Weighted and Unweighted Correlation Methods for Large-Scale Educational Assessment: wCorr Formulas

Ahmad Emad
,
Qingshu Xie, MacroSys
,
Emmanuel Sikali, National Center for Education Statistics

Correlation analysis has been used widely by researchers and analysts when analyzing large-scale assessment data. Limit research provided reliable methods to estimate various correlations and their standard errors with the complex sampling design and multiple plausible values taken into account. This report introduces the methodology used by the wCorr R package (Emad & Bailey, 2017) for computing the Pearson, Spearman, polyserial, and polychoric correlations, with and without weights applied. The methodology treats tetrachoric correlation as a specific case of the polychoric correlation and biserial correlation as a specific case of the polyserial correlation.

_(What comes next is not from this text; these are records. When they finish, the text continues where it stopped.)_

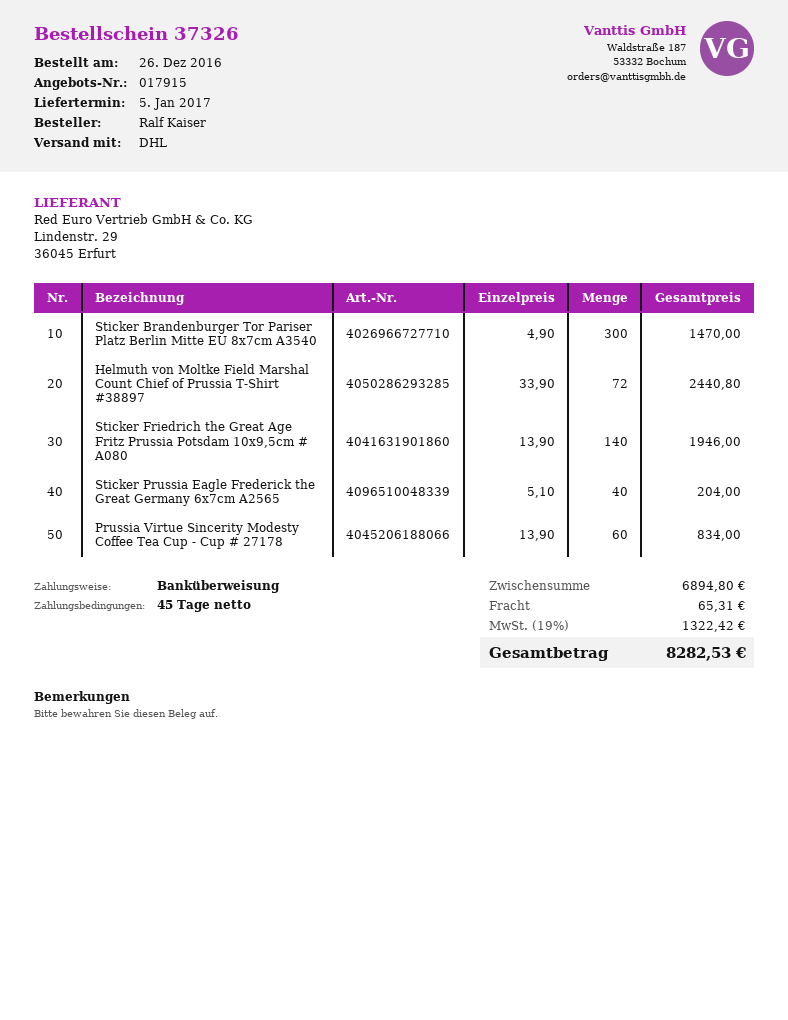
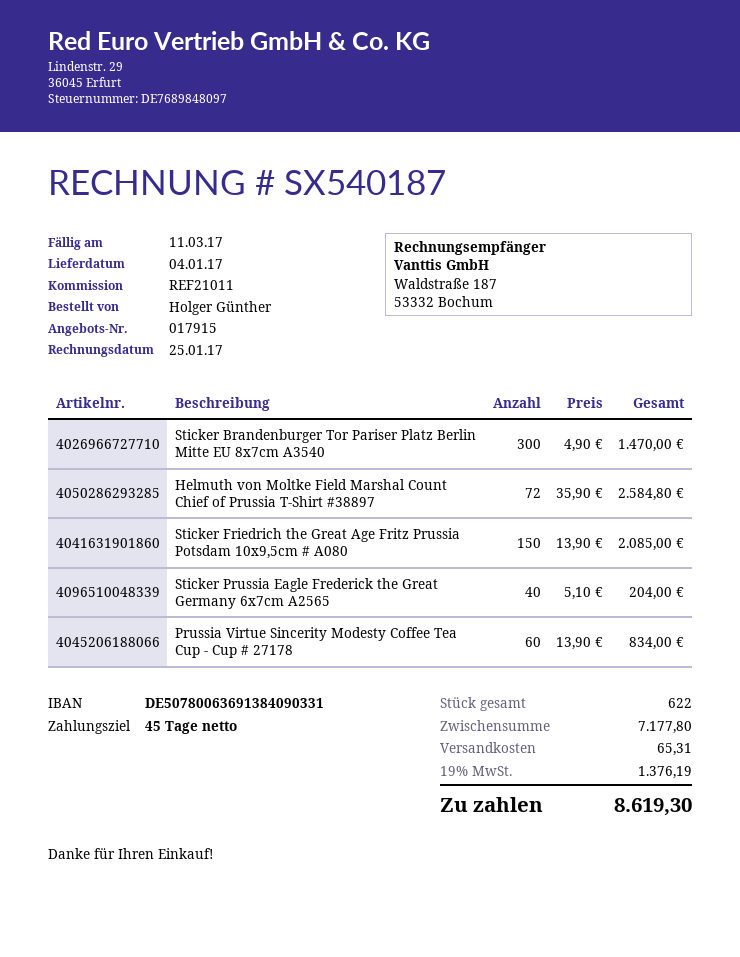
delivery date: 2017-01-05 -> 2017-01-04
ordered by: Ralf Kaiser -> Holger Günther
Helmuth von Moltke Field Marshal Count Chief of Prussia T-Shirt #38897: 72 x 33.90 = 2440.80 -> 72 x 35.90 = 2584.80
Sticker Friedrich the Great Age Fritz Prussia Potsdam 10x9,5cm # A080: 140 x 13.90 = 1946.00 -> 150 x 13.90 = 2085.00
subtotal: 6894.80 -> 7177.80
tax: 19% = 1322.42 -> 19% = 1376.19
total: 8282.53 -> 8619.30

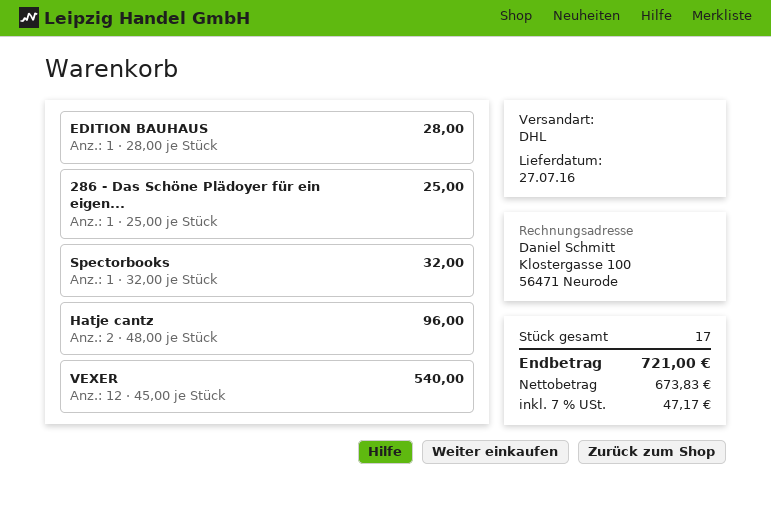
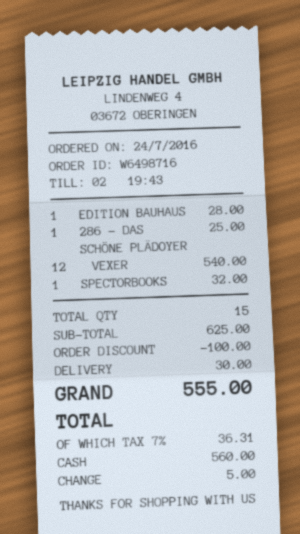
Hatje cantz: 2 for 96.00 -> none
total quantity: 17 -> 15
discount: none -> 100.00
shipping: none -> 30.00
tax: 7% = 47.17 -> 7% = 36.31
total: 721.00 -> 555.00

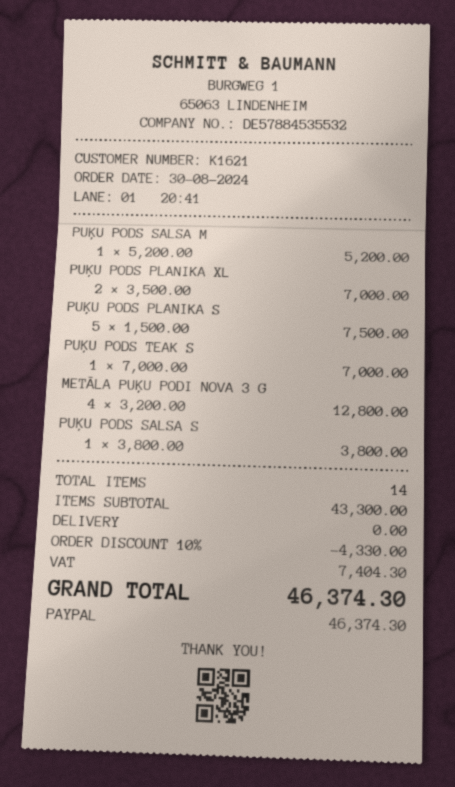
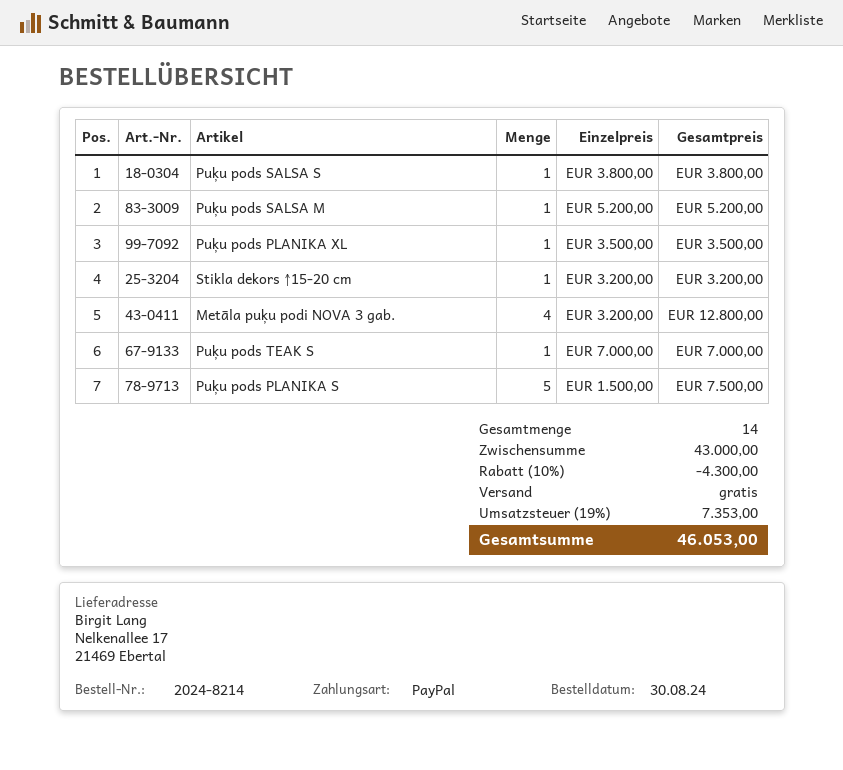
PUĶU PODS PLANIKA XL: 2 x 3500.00 = 7000.00 -> 1 x 3500.00 = 3500.00
Stikla dekors ↑15-20 cm: none -> 1 x 3200.00 = 3200.00
subtotal: 43300.00 -> 43000.00
discount: 10% = 4330.00 -> 10% = 4300.00
tax: 7404.30 -> 7353.00
total: 46374.30 -> 46053.00

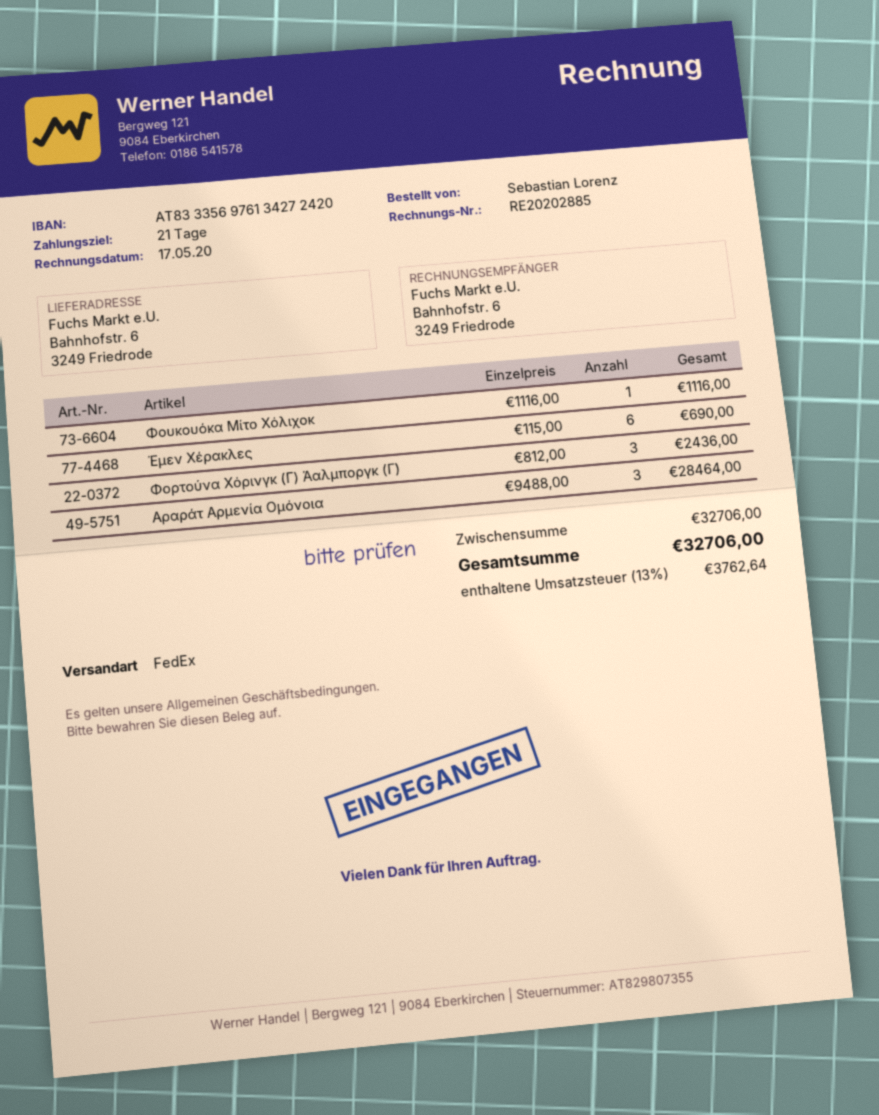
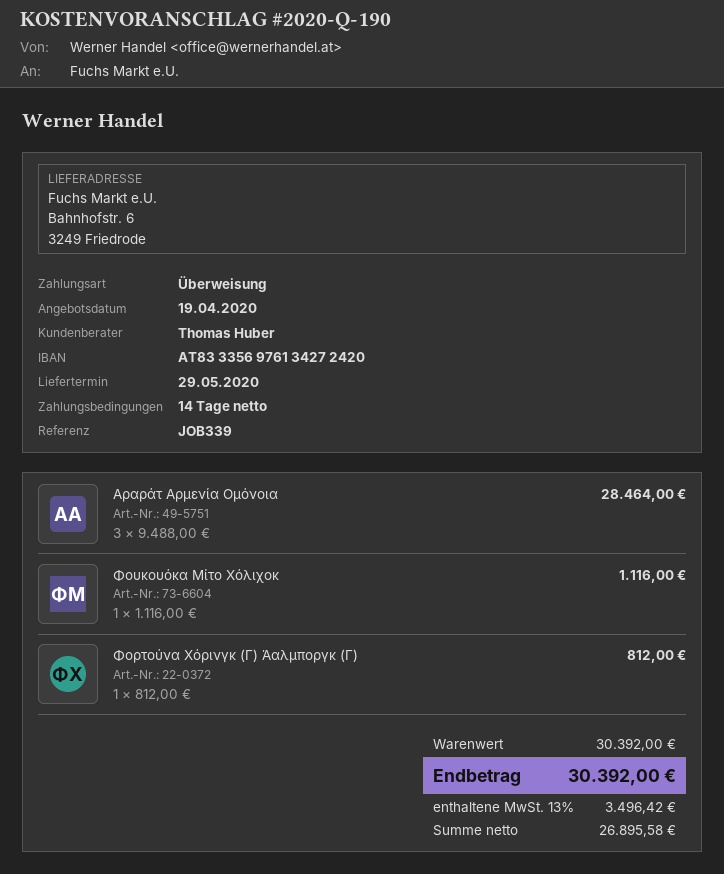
payment terms: 21 days -> 14 days
Έμεν Χέρακλες: 6 x 115.00 = 690.00 -> none
Φορτούνα Χόρινγκ (Γ) Άαλμποργκ (Γ): 3 x 812.00 = 2436.00 -> 1 x 812.00 = 812.00
subtotal: 32706.00 -> 30392.00
tax: 13% = 3762.64 -> 13% = 3496.42
total: 32706.00 -> 30392.00

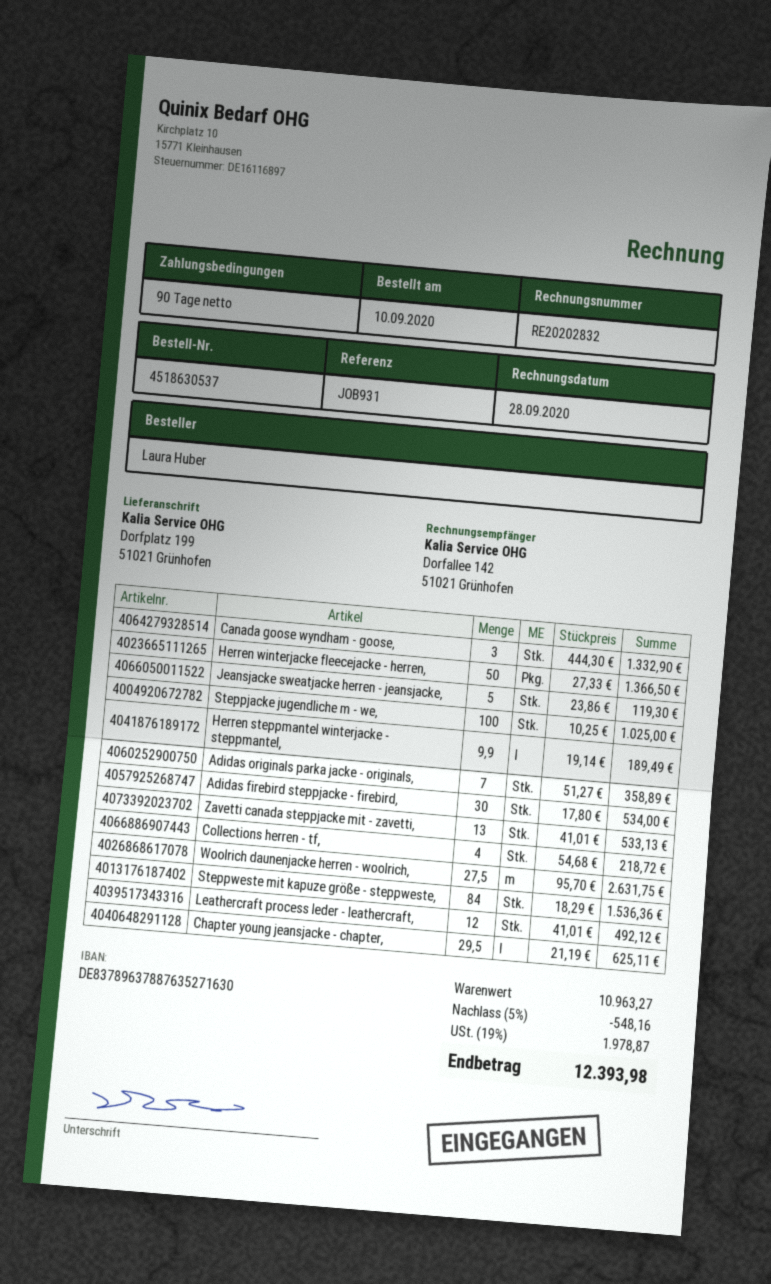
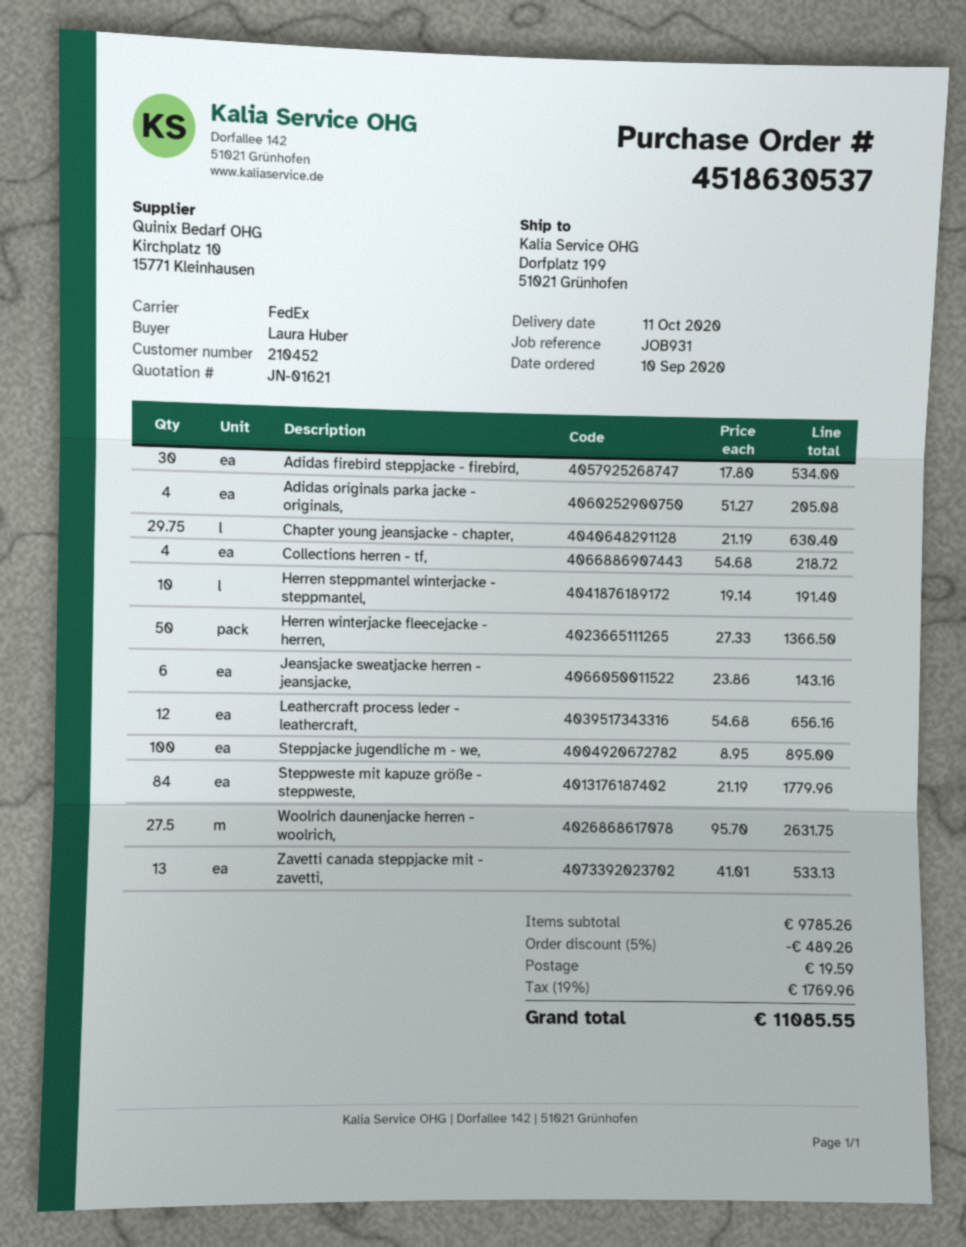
Canada goose wyndham - goose,: 3 x 444.30 = 1332.90 -> none
Jeansjacke sweatjacke herren - jeansjacke,: 5 x 23.86 = 119.30 -> 6 x 23.86 = 143.16
Steppjacke jugendliche m - we,: 100 x 10.25 = 1025.00 -> 100 x 8.95 = 895.00
Herren steppmantel winterjacke - steppmantel,: 9.9 x 19.14 = 189.49 -> 10 x 19.14 = 191.40
Adidas originals parka jacke - originals,: 7 x 51.27 = 358.89 -> 4 x 51.27 = 205.08
Steppweste mit kapuze größe - steppweste,: 84 x 18.29 = 1536.36 -> 84 x 21.19 = 1779.96
Leathercraft process leder - leathercraft,: 12 x 41.01 = 492.12 -> 12 x 54.68 = 656.16
Chapter young jeansjacke - chapter,: 29.5 x 21.19 = 625.11 -> 29.75 x 21.19 = 630.40
subtotal: 10963.27 -> 9785.26
discount: 5% = 548.16 -> 5% = 489.26
shipping: none -> 19.59
tax: 19% = 1978.87 -> 19% = 1769.96
total: 12393.98 -> 11085.55

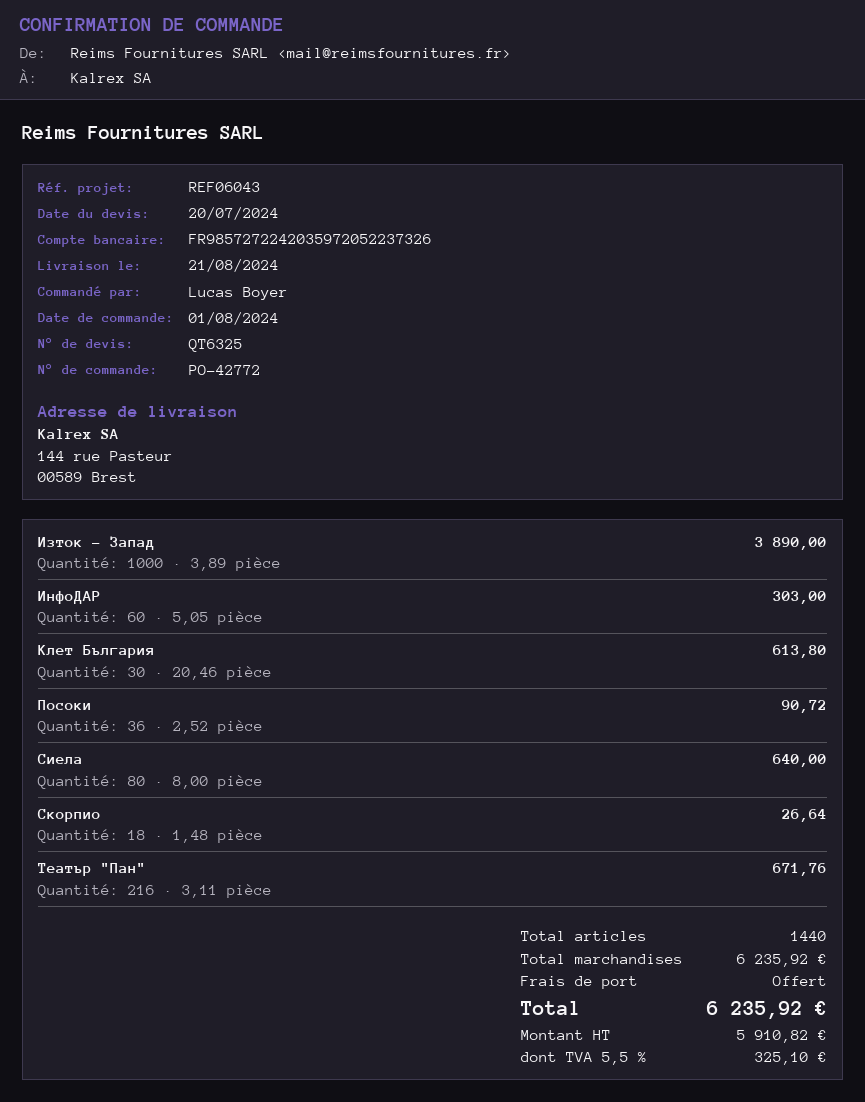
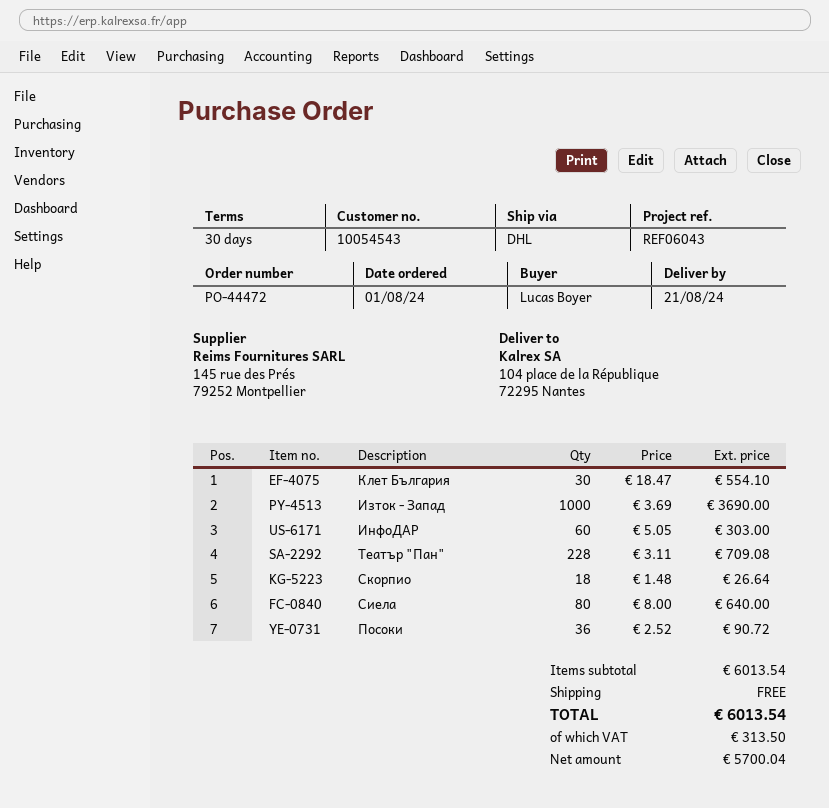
order number: PO-42772 -> PO-44472
ship to: 144 rue Pasteur, 00589 Brest -> 104 place de la République, 72295 Nantes
Изток - Запад: 1000 x 3.89 = 3890.00 -> 1000 x 3.69 = 3690.00
Клет България: 30 x 20.46 = 613.80 -> 30 x 18.47 = 554.10
Театър "Пан": 216 x 3.11 = 671.76 -> 228 x 3.11 = 709.08
subtotal: 6235.92 -> 6013.54
net: 5910.82 -> 5700.04
tax: 325.10 -> 313.50
total: 6235.92 -> 6013.54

This paper is part of a series of AIR-NAEP working papers that showcase AIR’s expertise and experience not only with NAEP but with other large-scale assessments and survey-based longitudinal studies. Explore all the AIR-NAEP working papers.

Simulation evidence is presented to show correctness of the methods, including an examination of the bias and consistency. Overall, the simulations show first-order convergence for each unweighted correlation coefficient with an approximately linear computation cost. Further, under our simulation assumptions, the weighted correlation performs better than the unweighted correlation for all correlation coefficients.

We show the first-order convergence of the weighted Pearson, polyserial, and polychoric correlation coefficient. The Spearman is shown to not consistently estimate the population Pearson correlation coefficient but is shown to consistently estimate the population Spearman correlation coefficient—under the assumptions of our simulation.